**TASK ITEM:** Search each line of the data for the word "payment"; copy every line where it is found.

═══

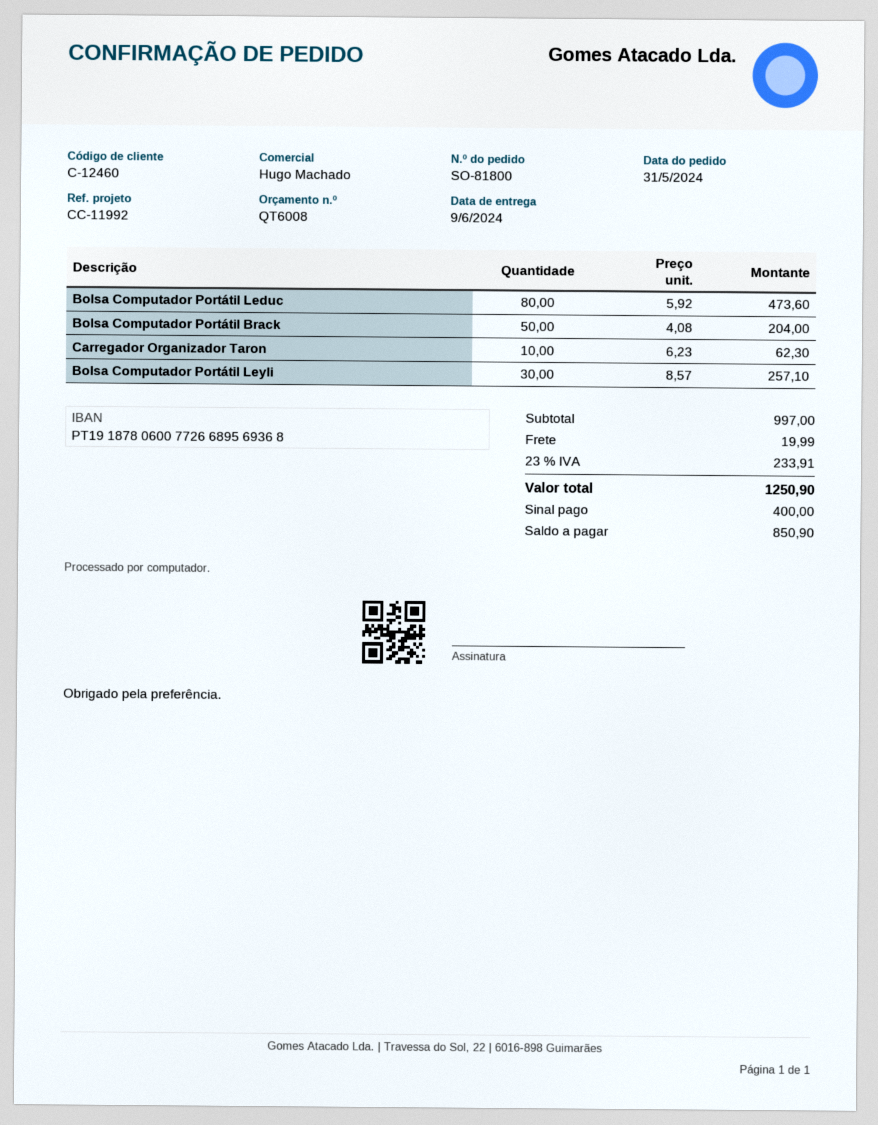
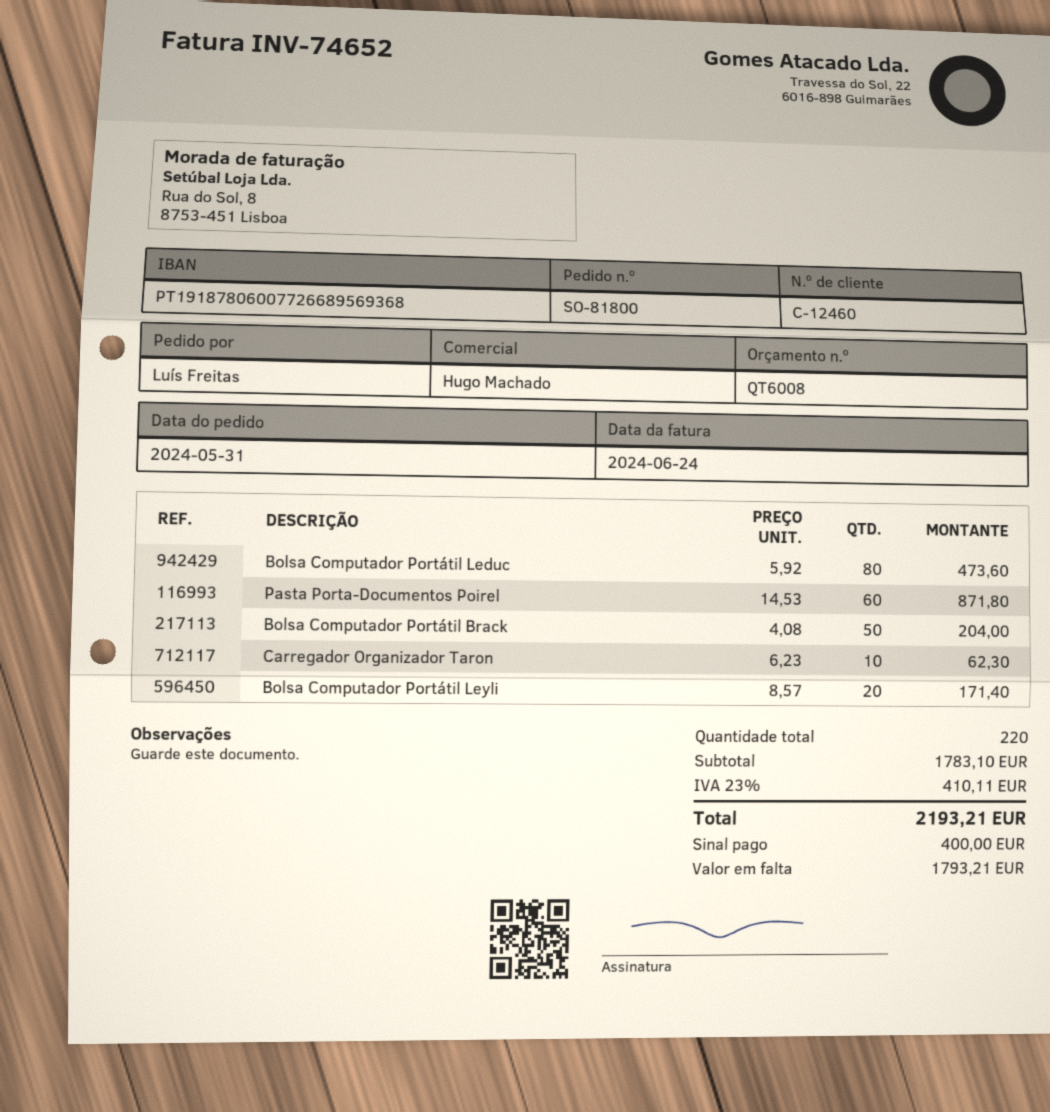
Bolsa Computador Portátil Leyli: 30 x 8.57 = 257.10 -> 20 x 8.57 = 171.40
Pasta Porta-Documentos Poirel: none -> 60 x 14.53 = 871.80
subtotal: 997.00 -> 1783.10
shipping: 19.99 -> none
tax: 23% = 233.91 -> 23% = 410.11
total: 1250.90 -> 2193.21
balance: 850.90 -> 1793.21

═══

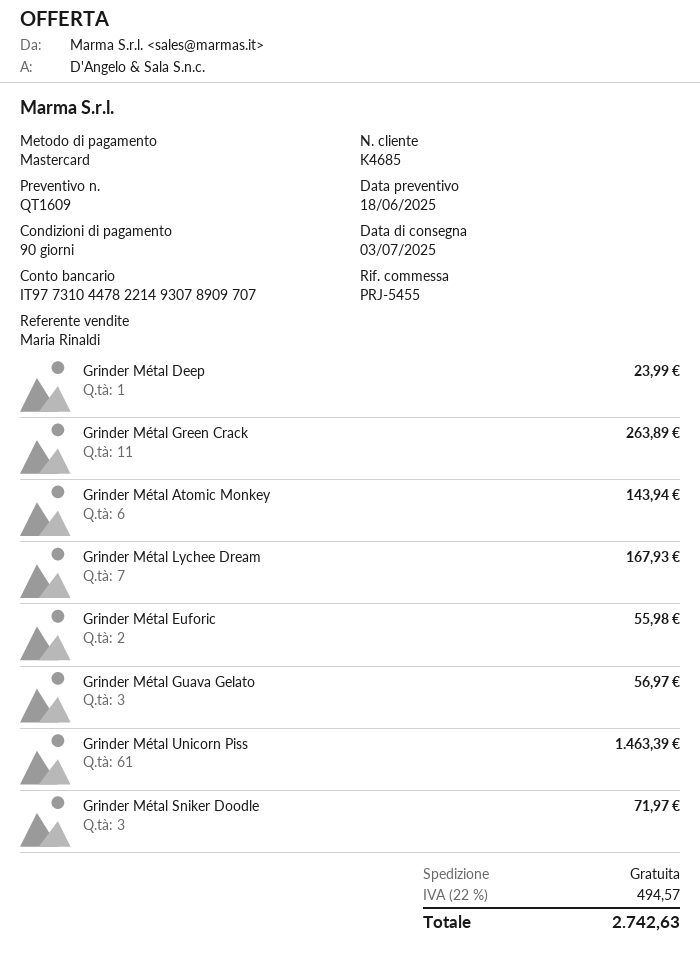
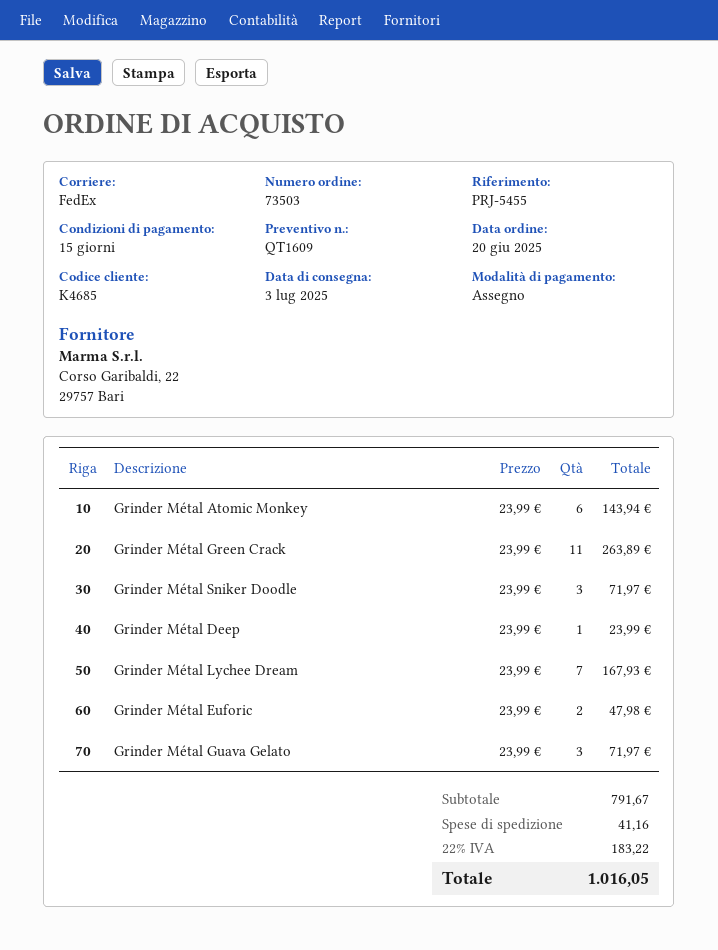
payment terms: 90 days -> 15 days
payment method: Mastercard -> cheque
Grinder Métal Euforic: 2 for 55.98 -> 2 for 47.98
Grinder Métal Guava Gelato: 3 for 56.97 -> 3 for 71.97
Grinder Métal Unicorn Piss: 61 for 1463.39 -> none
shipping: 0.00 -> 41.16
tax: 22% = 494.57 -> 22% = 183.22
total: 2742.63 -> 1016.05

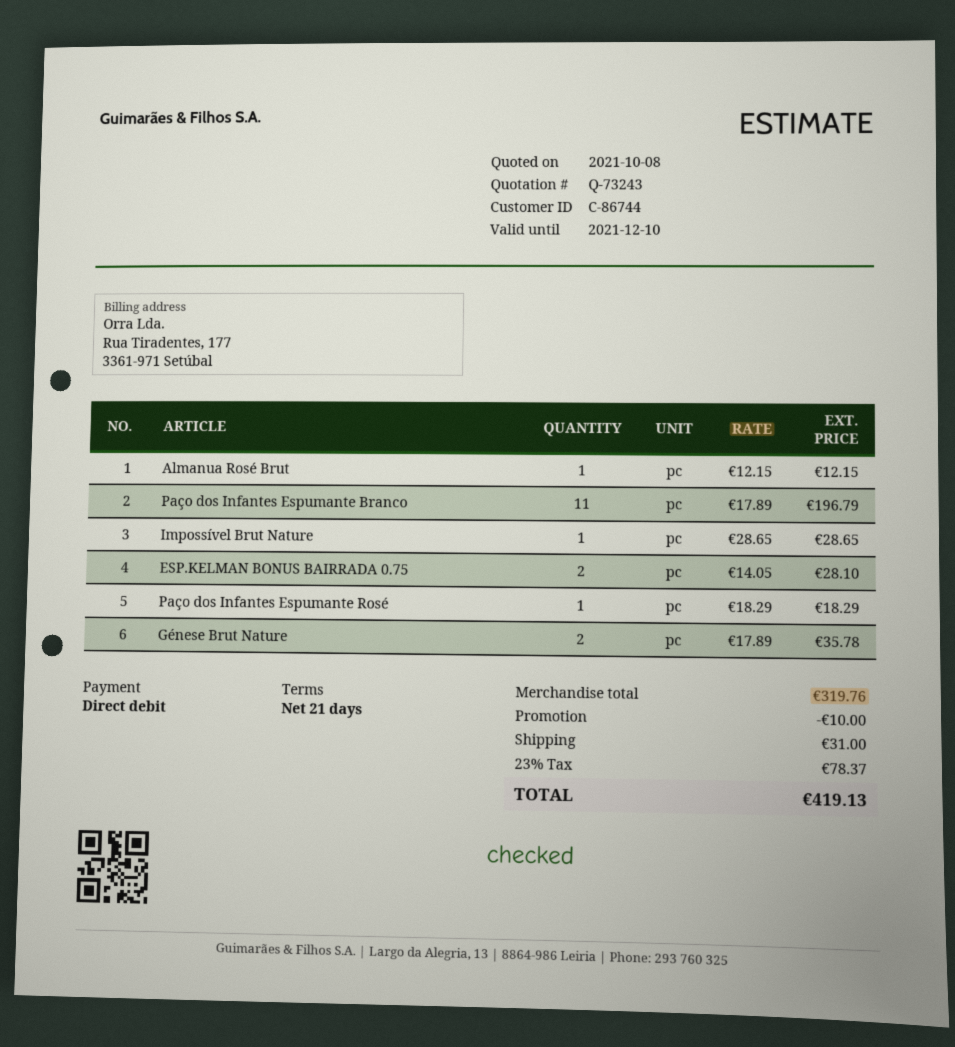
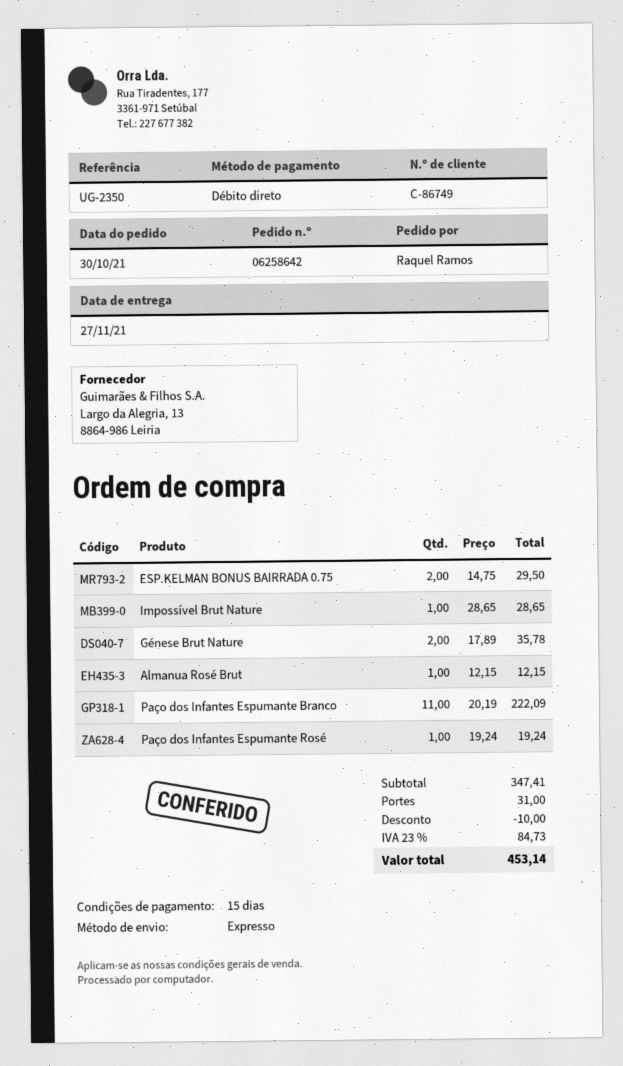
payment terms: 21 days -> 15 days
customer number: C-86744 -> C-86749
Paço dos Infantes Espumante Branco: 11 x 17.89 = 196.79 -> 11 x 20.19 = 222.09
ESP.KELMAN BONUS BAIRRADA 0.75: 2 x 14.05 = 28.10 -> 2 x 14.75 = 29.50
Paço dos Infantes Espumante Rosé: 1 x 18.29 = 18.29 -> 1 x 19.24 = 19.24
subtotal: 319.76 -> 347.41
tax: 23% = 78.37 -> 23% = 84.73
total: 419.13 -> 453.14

═══

**EXERCISE RESPONSE:**
payment terms: 90 days -> 15 days
payment method: Mastercard -> cheque
payment terms: 21 days -> 15 days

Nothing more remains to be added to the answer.